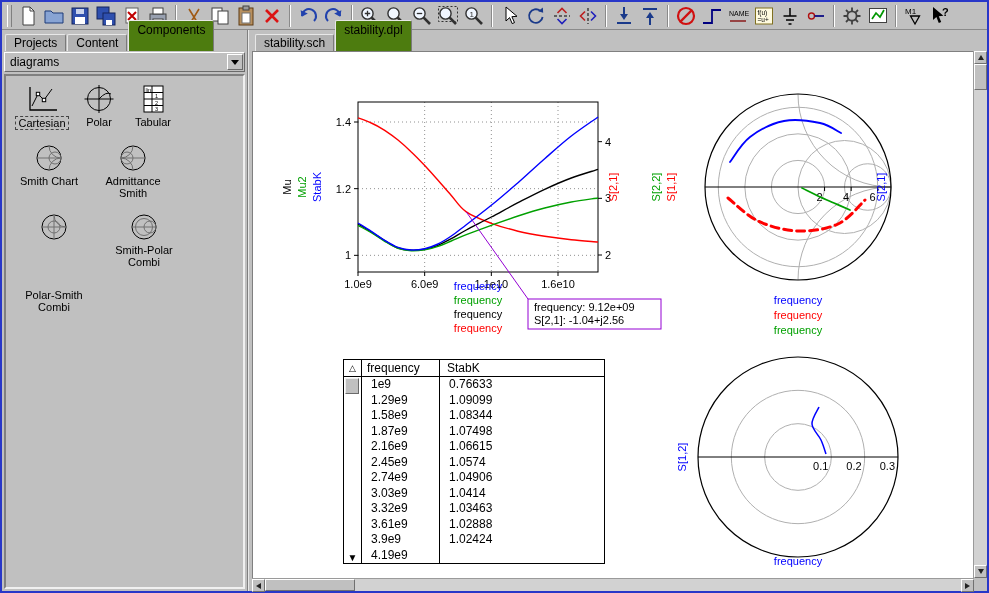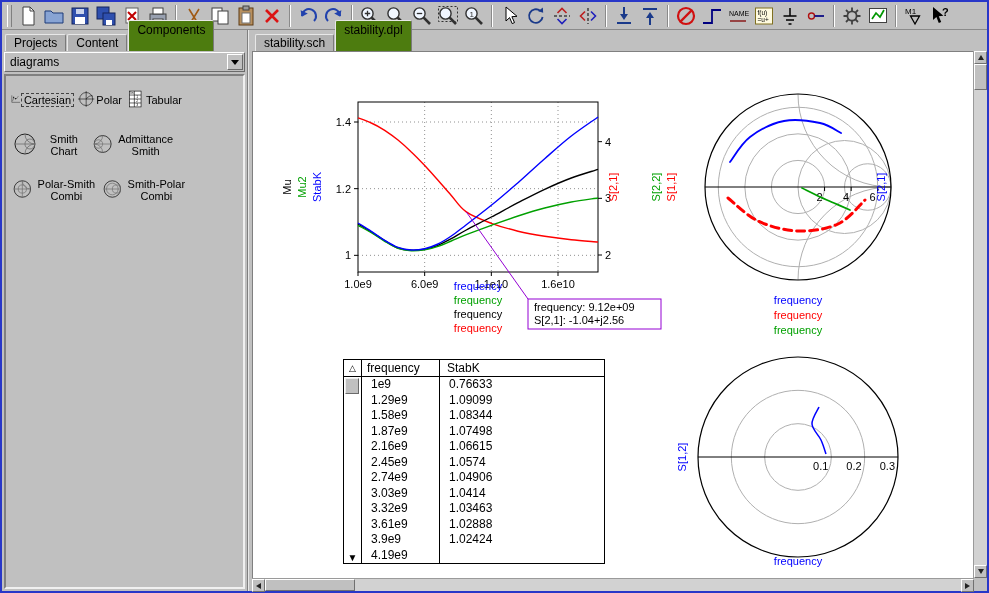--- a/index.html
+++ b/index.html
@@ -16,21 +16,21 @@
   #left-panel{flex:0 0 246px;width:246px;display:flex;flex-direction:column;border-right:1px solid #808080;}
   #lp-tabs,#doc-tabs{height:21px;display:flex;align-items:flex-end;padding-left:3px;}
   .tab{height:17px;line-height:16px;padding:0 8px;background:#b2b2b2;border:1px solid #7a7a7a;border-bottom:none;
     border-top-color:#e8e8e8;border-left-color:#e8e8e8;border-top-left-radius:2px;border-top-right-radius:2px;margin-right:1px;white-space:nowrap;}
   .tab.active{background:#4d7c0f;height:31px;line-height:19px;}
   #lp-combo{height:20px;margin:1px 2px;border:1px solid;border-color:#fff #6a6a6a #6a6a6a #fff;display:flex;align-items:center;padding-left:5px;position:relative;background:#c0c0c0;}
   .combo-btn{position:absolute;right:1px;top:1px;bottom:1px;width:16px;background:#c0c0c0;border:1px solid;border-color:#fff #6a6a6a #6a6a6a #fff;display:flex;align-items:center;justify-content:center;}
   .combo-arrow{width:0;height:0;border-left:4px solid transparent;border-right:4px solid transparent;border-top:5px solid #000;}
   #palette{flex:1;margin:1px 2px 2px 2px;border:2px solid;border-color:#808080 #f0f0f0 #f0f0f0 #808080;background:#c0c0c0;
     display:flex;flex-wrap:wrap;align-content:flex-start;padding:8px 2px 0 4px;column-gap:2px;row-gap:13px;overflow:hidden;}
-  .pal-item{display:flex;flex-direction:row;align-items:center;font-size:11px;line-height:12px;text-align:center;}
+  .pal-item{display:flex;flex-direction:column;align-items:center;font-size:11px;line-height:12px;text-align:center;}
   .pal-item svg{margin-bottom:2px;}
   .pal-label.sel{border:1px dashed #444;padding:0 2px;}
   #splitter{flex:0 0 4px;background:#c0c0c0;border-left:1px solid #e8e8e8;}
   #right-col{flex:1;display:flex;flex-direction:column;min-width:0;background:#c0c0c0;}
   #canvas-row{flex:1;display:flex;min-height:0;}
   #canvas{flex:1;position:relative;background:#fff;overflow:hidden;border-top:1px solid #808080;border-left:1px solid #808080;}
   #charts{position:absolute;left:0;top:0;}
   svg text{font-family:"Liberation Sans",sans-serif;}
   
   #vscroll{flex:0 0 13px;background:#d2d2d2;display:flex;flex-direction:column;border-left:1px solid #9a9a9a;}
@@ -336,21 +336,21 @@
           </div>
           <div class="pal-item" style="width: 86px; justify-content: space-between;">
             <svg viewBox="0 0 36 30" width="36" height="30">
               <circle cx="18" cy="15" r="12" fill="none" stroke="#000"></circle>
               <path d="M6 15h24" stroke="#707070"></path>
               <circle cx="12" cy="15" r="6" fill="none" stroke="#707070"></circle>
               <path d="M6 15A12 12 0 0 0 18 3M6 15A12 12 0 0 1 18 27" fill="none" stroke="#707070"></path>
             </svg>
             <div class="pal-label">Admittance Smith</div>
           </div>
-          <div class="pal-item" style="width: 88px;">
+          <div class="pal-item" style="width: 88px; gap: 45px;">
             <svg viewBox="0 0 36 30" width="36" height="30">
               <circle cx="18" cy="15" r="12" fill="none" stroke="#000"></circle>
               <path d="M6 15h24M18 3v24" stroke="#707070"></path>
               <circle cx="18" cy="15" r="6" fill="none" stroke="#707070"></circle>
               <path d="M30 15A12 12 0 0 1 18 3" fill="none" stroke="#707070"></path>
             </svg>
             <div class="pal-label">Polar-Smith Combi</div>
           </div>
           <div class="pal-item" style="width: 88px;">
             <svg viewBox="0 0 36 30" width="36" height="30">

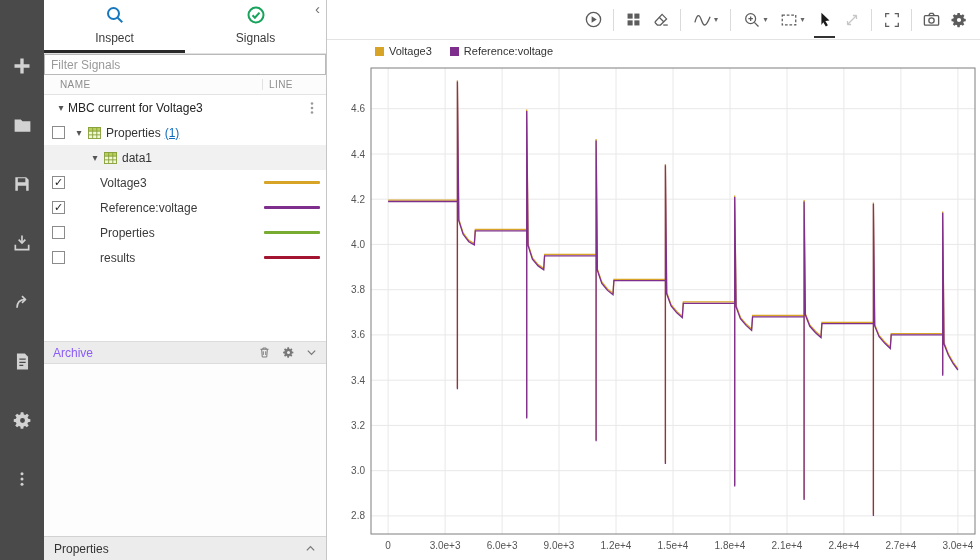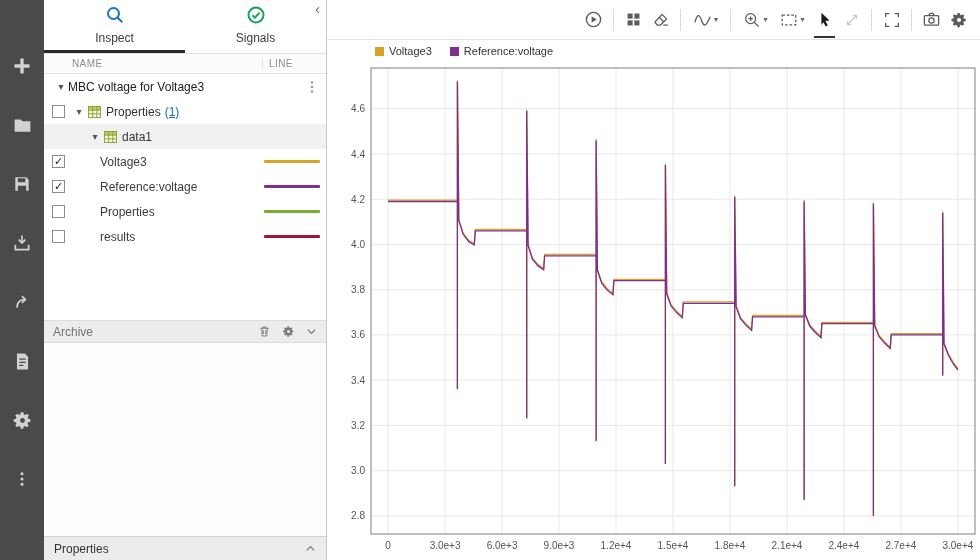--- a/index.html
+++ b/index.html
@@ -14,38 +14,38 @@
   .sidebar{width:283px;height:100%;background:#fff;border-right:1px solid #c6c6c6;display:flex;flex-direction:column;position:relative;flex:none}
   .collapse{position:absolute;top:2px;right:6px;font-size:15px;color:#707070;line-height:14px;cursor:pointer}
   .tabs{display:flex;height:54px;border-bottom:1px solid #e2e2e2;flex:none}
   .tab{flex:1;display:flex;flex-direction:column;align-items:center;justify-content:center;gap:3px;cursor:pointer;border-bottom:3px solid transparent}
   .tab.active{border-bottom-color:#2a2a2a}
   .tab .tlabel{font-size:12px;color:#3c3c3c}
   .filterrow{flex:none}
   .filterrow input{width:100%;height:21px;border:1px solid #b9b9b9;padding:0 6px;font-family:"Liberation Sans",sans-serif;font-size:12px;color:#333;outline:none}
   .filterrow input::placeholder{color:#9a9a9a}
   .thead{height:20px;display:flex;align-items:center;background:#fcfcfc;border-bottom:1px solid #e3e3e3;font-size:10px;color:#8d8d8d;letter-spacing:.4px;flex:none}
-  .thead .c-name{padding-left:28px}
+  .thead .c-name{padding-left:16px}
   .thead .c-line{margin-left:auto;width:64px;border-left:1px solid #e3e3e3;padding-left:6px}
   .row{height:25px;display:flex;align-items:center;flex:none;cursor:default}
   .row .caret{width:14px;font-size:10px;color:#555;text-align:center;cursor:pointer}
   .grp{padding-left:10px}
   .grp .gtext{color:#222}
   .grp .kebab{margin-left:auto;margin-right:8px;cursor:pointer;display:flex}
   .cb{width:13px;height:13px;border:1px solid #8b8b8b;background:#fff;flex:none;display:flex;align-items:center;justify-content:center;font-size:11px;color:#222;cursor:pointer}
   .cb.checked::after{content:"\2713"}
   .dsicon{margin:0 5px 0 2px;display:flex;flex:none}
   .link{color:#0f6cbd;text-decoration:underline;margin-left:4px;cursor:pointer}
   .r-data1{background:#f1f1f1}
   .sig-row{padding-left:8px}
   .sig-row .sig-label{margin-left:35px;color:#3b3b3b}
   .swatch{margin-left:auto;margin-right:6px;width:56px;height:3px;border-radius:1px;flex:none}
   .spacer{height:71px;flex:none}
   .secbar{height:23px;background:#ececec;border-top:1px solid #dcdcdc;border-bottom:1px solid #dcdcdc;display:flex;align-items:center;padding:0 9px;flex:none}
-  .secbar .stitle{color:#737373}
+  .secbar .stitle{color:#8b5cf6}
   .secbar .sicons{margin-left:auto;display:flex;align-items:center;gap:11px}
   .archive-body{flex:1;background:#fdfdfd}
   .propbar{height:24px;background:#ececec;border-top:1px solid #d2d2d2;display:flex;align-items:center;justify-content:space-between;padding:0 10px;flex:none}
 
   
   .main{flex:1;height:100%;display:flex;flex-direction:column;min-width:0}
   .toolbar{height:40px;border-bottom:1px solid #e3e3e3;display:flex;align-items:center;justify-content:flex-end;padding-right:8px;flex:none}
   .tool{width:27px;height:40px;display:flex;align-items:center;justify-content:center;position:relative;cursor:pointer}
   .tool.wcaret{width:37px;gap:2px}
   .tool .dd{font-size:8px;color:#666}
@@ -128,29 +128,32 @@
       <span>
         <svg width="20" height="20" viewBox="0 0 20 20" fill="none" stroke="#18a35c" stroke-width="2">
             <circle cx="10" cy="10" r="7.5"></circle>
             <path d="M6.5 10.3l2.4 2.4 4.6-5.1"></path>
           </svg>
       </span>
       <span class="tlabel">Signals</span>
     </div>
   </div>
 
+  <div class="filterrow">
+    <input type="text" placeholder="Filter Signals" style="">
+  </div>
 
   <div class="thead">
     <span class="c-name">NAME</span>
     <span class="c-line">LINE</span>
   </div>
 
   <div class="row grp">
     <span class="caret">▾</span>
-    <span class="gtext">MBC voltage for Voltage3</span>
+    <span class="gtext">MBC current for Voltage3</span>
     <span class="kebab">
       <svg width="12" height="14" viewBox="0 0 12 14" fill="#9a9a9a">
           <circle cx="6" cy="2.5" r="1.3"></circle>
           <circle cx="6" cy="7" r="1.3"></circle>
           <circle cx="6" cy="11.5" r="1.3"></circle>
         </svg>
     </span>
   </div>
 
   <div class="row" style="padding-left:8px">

◆ ◆ ◆

Task directions >>
Each line containing "fill" belongs in the answer; pick these out of the material and copy them.

Expected answer >>
               <circle cx="18" cy="15" r="12" fill="none" stroke="#000"></circle>
               <circle cx="12" cy="15" r="6" fill="none" stroke="#707070"></circle>
               <path d="M6 15A12 12 0 0 0 18 3M6 15A12 12 0 0 1 18 27" fill="none" stroke="#707070"></path>
               <circle cx="18" cy="15" r="12" fill="none" stroke="#000"></circle>
               <circle cx="18" cy="15" r="6" fill="none" stroke="#707070"></circle>
               <path d="M30 15A12 12 0 0 1 18 3" fill="none" stroke="#707070"></path>
         <svg width="20" height="20" viewBox="0 0 20 20" fill="none" stroke="#18a35c" stroke-width="2">
       <svg width="12" height="14" viewBox="0 0 12 14" fill="#9a9a9a">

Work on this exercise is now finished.